El principal encanto de la serie, es la verdad de los protagonistas. No pretende ni mucho menos mostrarnos unas vidas idílicas, si no a unas personas con sus errores e imperfecciones que podrían ser parte de nuestra vida. Si desde el principio consigues identificarte con alguno de ellos, sin duda tu relación con la serie será coser y cantar. El éxito y el fracaso, además de no querer decepcionar a los seres queridos mueven los hilos de la trama.

Hay un detalle que ha captado especialmente mi atención y es el uso de una amplia gama de colores. Representa a la perfección el clima del verano, etapa en la que transcurre la serie. Poniéndonos más metafóricos, también se puede decir que es un reflejo de la creatividad y de los momentos en los que los personajes son ellos mismos. Contrasta, por ejemplo, con el museo en el que trabaja Valeria, puesto que el trabajo significa en cierto modo la renuncia a su sueño: ser escritora.
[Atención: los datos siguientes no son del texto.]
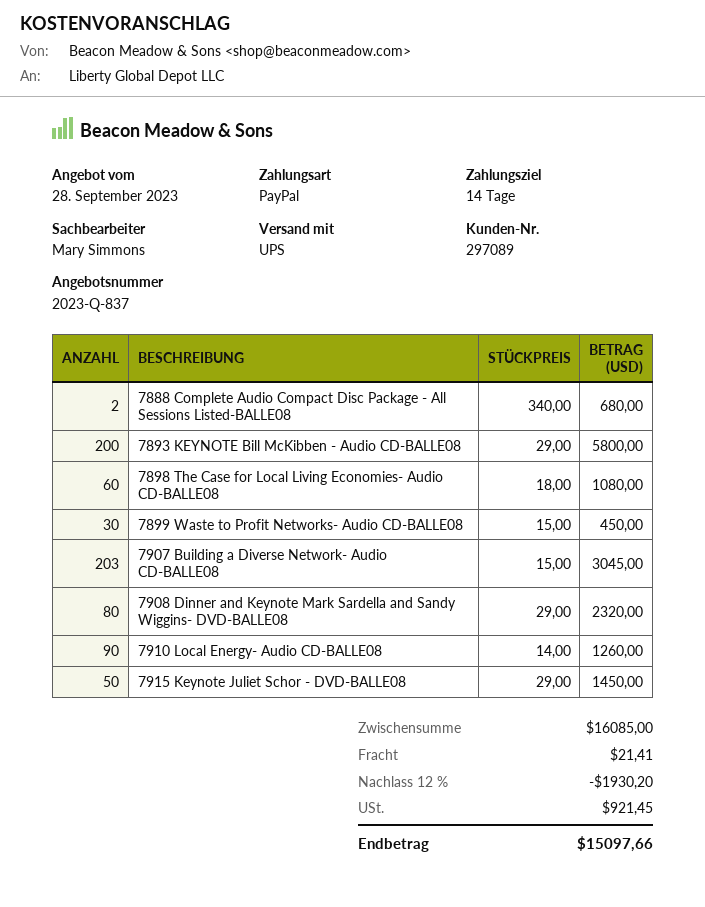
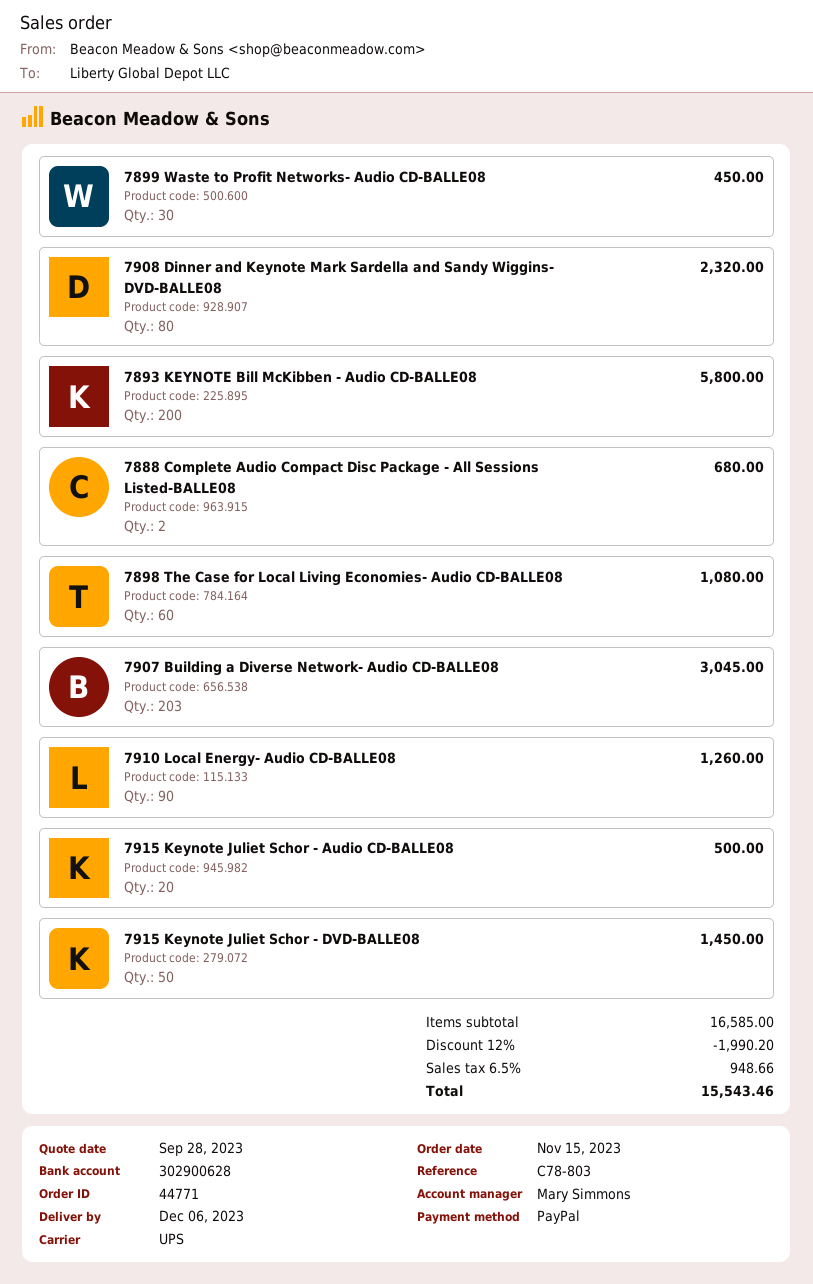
7915 Keynote Juliet Schor - Audio CD-BALLE08: none -> 20 for 500.00
subtotal: 16085.00 -> 16585.00
discount: 12% = 1930.20 -> 12% = 1990.20
shipping: 21.41 -> none
tax: 921.45 -> 948.66
total: 15097.66 -> 15543.46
Siguiendo esta estructura de una de cual y otra de arena, otro punto negativo que me gustaría plantear es la caída en el cliché de que las parejas homosexuales tienen que ser poliamorosas. No contentos con presentarlo una vez, lo repiten una y otra vez durante en el transcurso de esta.

Sim embargo, el empoderamiento de la mujer es magnífico. Abre debates muy interesantes en torno al feminismo como el “Me Too” o la lucha en las calles complementado con la de las redes sociales.

¿Una valoración general? Esperaba mucho más de ella.